Ideally, only one laboratory would be used to analyze all samples in any given contamination incident. However, given the large numbers of samples that could be collected following a contamination incident, using as few different laboratories as possible using the standardized analysis method could help keep results consistent. Use of multiple laboratories might contribute to the overall variability in results, although the within-laboratory variability (between samples) could be greater than the between-laboratory variability.32, 41, 45, 78
Analysis method data reporting
Guidance on how laboratories should report out analytical results is inadequate, but is needed to ensure data are used appropriately and consistently. Determining the format of required analysis data (e.g., quantitative vs semi-quantitative vs qualitative, CFU vs cycle threshold) will influence the type of analysis that is done. When culture analysis is to be used, a better understanding of whether the analysis data can be used quantitatively or qualitatively needs to be established.27 Data from surface/sampling device combinations that have not been validated will limit the quantitative statistical analysis that can be done using the data, as these data might be considered qualitative or semi-quantitative at best. A non-detected culture result does not necessarily mean that the actual sample value is zero, but rather that the viable organism is present below the limit of detection (LOD) of the assay used. Two types of culture methods, spread plating and filter plating, have a LOD of 1 CFU/plate.90 The limit of quantitation (LOQ) or countable range is considered to be between 30 and 300 CFU or 25–250 CFU for spread plates and 20–200 CFU for filter plates,90, 91, 92, 93 although individual methods have identified slightly different ranges for spread plates94, 95, 96 and filter plates.92, 96, 97
Higher variability is expected below the lower end of the LOQ and in part could be due to growth conditions on the plate, influence of competing organisms, dispersion of the cells in the sample, clumping of bacterial cells, interpretation of the results by the analyst, and that one colony does not necessarily mean there is just one cell or spore present.90, 98, 99, 100 At the higher end of the range, colony overlap might prevent accurate counting and therefore could underestimate the count. Those above the range are often labeled as too numerous to count or reported out as >upper limit.90, 97 Another source of uncertainty might include absent or incomplete information; however, methods to handle this type of uncertainty are often not included in the literature or methods concerning microbial data.101
Laboratories analyzing samples sometimes vary on which data are considered and reported, making final interpretation of the data difficult. In addition, reporting of results falling below the LOQ or LOD could vary. In some cases, only plates within the countable range are used to estimate the CFU in the undiluted sample.102 Other analysis methods require data be reported as less than the countable range multiplied by the inverse of the dilution factor93 or to report the data as below the LOQ91 or LOD. Other recommendations have been to: report non-detects as <values/volume filtered for membrane filters;97 to count the actual CFU/ml or 100 ml for spread plates;97 or to report out an estimated count, even if data are below the countable range.90 In some cases, filter plate data have been substituted in place of spread plate data when the data fell below the LOQ to (1) extend the dynamic range of microbial analysis relative to the spread plate analysis and to lower the LOD by analyzing a higher fraction of the undiluted extract and (2) decrease variability in the results when using spread plate data below the defined LOQ. However, there is no guidance on how to handle cases where filter plate data are missing and the spread plate data fall below the LOQ. The number of significant figures used in calculations must also be considered.90 Agreement needs to be reached with the analytical laboratory on the definition of the countable range, as well as how data below the LOQ will be reported (e.g., report as non-detect, report CFU as is). Standardization of the method used to report the data by the analytical laboratories could help provide more repeatable and reliable results. In addition, to ensure data are reported in a consistent manner, establishment of data usability and reporting guidelines are needed.

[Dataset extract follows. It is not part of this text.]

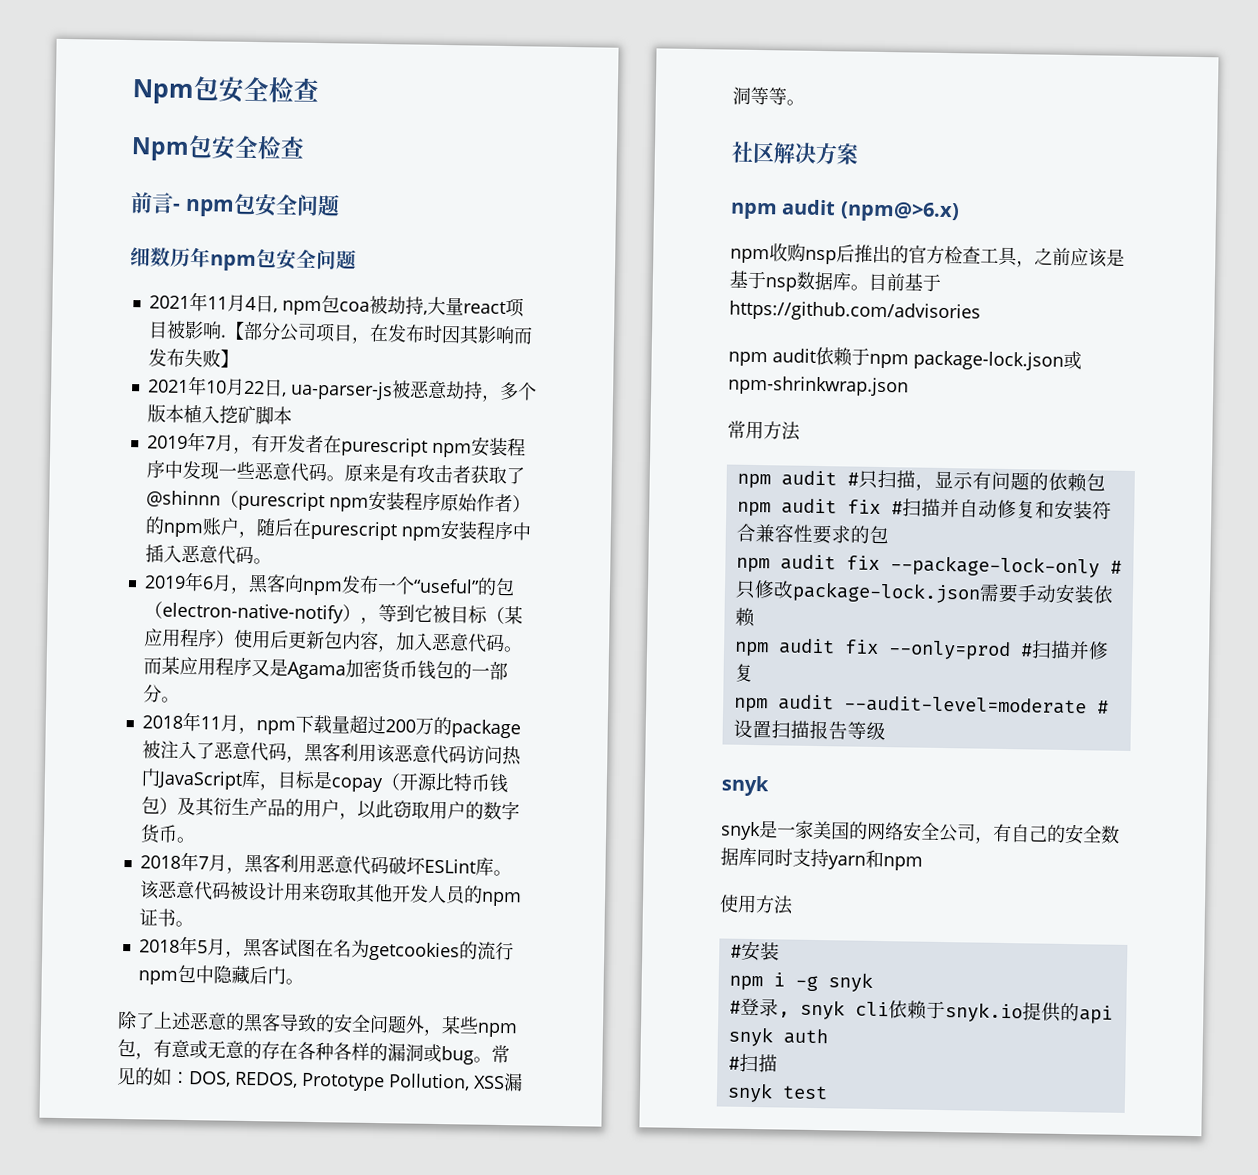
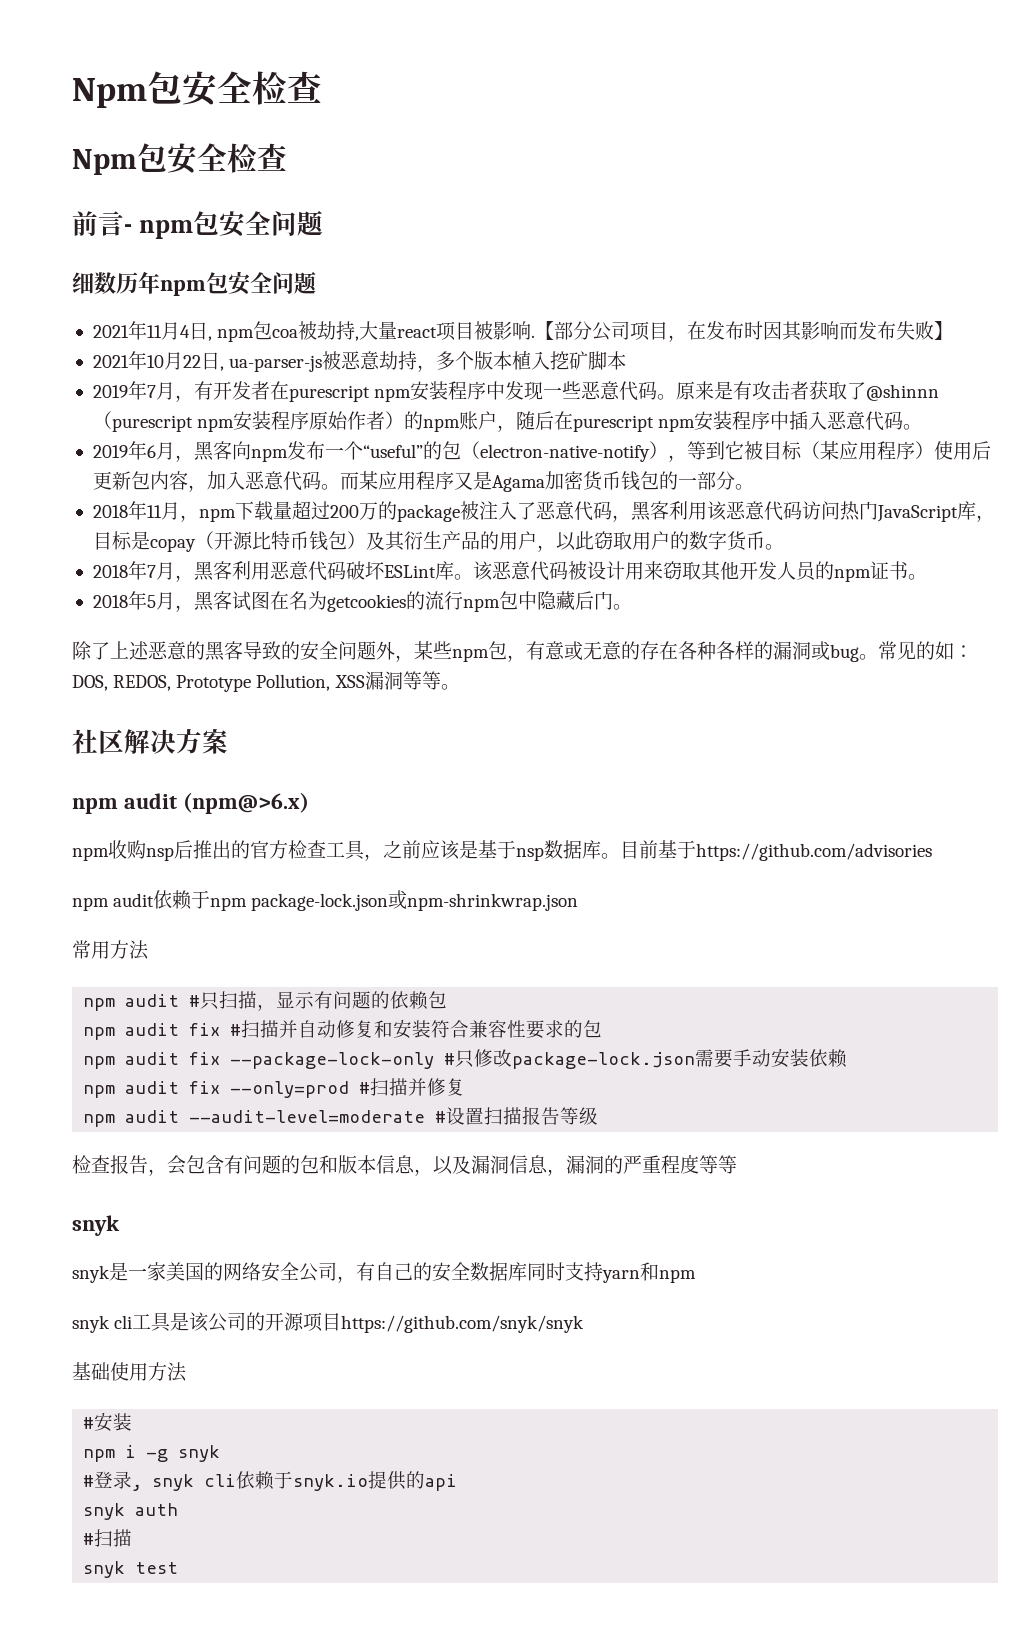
(886, 731) none -> [72,1155,737,1176] // 检查报告，会包含有问题的包和版本信息，以及漏洞信息，漏洞的严重程度等等
(923, 863) none -> [72,1312,585,1333] [72,1362,110,1381] snyk cli工具是该公司的开源项目https://github.com/snyk/snyk // 基础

Data Analysis and Interpretation
Available statistical analysis software for microbial data
Guidance is needed appropriate statistical software packages for the intended use with microbial data. Several software products which have been used for microbial data that were mentioned in the literature are briefly described below. This list should not be considered exhaustive.
EPA’s ProUCL Version 4.1 software was recently used to investigate several options for interpreting culture-based/microbial count data.103 ProUCL is a statistical software option that provides several state-of-the-art parametric and nonparametric methods such as Kaplan–Meier and ROS, for calculating the 95% upper confidence levels (UCL) on the mean from data sets containing both uncensored and censored data.104 ProUCL software helps identify an appropriate method for the given set of data by applying goodness-of-fit tests relative to a specified distributional model (e.g., normal, lognormal, and gamma) and making recommendations on a method based on the outcome of these tests and other properties of the data (e.g., SD, skewness, sample size, number of less-than values).104 However, ProUCL was not designed for use with microbial data and is not well designed for the calculation of 95% UCL on the mean for parameters measured using count-based analytical methods because (1) counts of zero prohibit ProUCL software from evaluating gamma and lognormal data distributions; (2) count-based data are inherently discrete, but ProUCL software assumes a continuous data distribution; and (3) ProUCL software assumes only inter-sample variation, while count-based data can also consist of random Poisson counting variation.105 Brattin et al.105 developed a statistical analysis approach, similar to ProUCL software, that includes model fitting procedures and 95% UCL on the mean calculations that include the effect of random Poisson counting error. However, with this approach a count of zero would be evaluated with results of zero, and therefore, options for dealing with censored data would likely be limited.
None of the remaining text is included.